Change detection data:
==============================

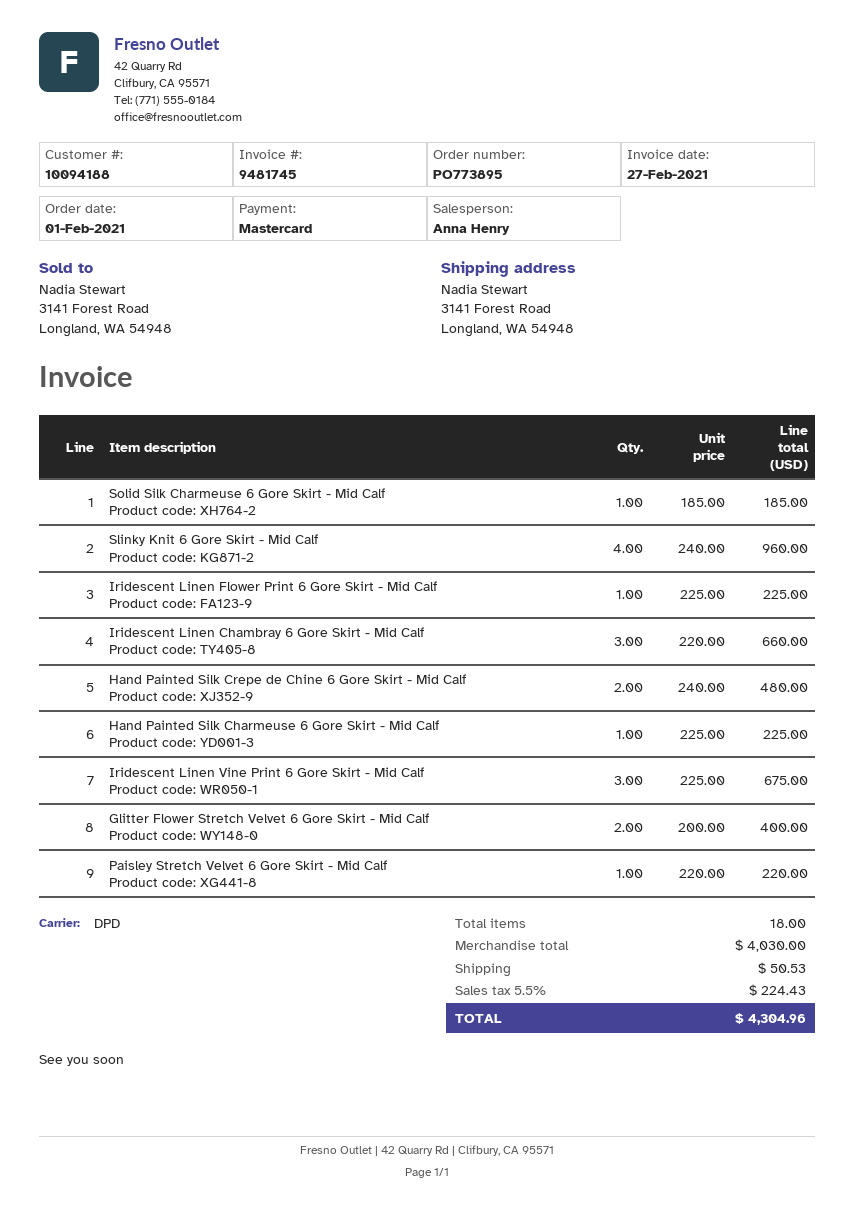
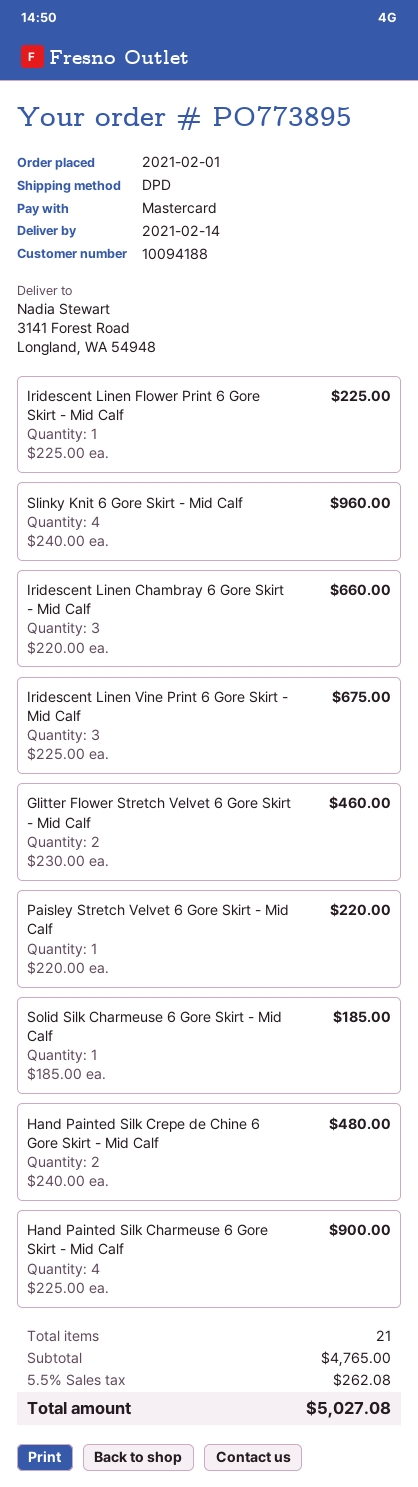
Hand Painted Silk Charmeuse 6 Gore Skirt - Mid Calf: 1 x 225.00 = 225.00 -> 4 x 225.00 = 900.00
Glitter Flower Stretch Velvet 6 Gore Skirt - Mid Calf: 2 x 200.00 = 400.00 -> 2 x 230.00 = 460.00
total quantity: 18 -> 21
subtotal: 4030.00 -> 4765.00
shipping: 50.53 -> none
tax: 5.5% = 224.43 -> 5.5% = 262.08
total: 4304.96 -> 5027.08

==============================

**Exercise prompt**
Give back every record exactly, dropping its pictures.

**Exercise answer**
Hand Painted Silk Charmeuse 6 Gore Skirt - Mid Calf: 1 x 225.00 = 225.00 -> 4 x 225.00 = 900.00
Glitter Flower Stretch Velvet 6 Gore Skirt - Mid Calf: 2 x 200.00 = 400.00 -> 2 x 230.00 = 460.00
total quantity: 18 -> 21
subtotal: 4030.00 -> 4765.00
shipping: 50.53 -> none
tax: 5.5% = 224.43 -> 5.5% = 262.08
total: 4304.96 -> 5027.08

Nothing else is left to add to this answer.